### EXERCISE
The answer is a stretch of the material below, returned exactly: the line containing "[405,289,440,303] One ->", the line containing "[332,441,364,460] key ->", and all lines between.

### THE DATA
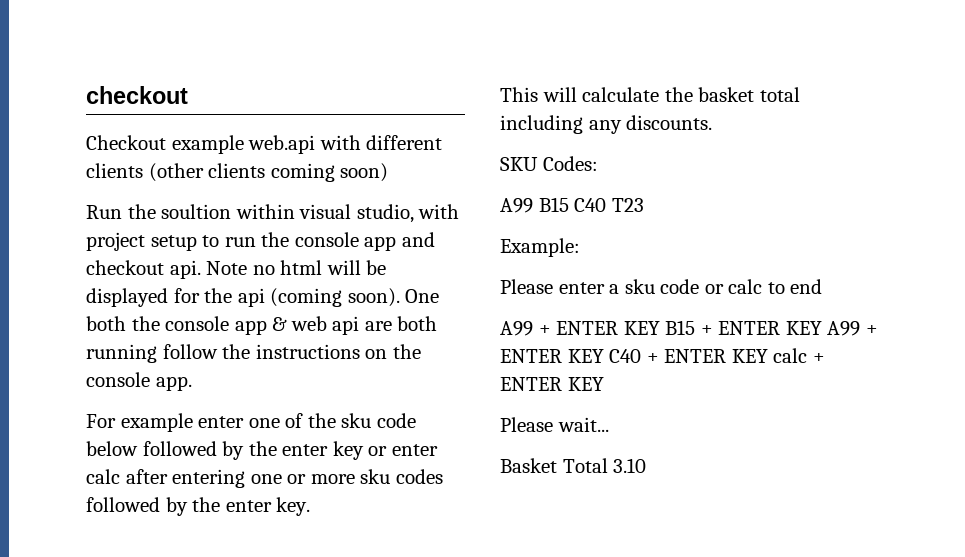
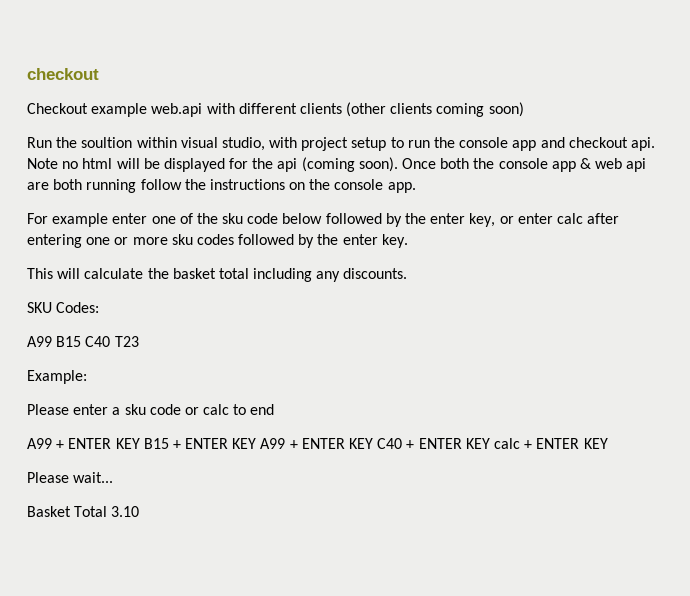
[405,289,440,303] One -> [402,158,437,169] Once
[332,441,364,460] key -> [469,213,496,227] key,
* * *
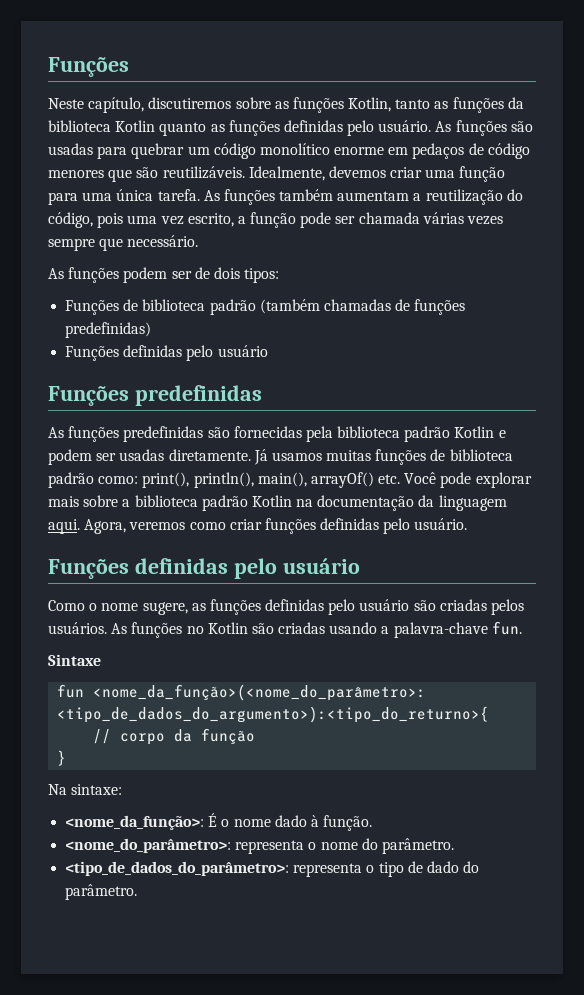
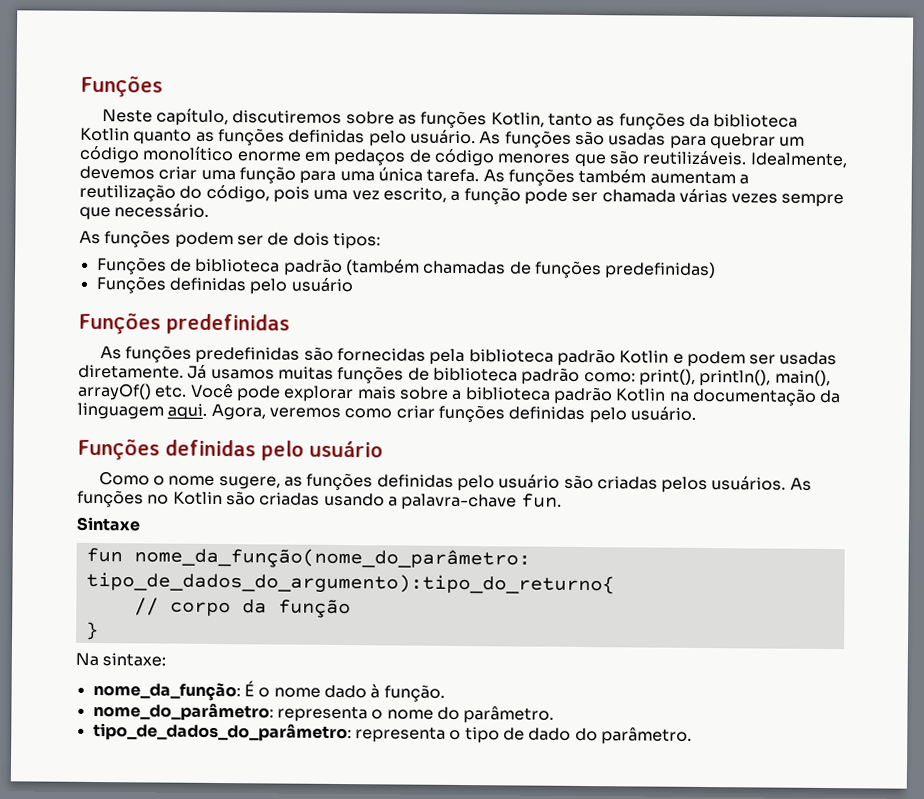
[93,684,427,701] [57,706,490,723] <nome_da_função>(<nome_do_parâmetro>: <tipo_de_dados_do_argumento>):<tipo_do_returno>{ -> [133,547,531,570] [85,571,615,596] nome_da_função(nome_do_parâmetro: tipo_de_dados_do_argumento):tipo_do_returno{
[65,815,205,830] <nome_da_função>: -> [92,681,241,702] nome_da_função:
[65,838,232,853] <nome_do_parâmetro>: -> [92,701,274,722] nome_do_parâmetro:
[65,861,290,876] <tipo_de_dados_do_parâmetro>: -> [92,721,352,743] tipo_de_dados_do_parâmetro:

### TASK RESULT
[405,289,440,303] One -> [402,158,437,169] Once
[332,441,364,460] key -> [469,213,496,227] key,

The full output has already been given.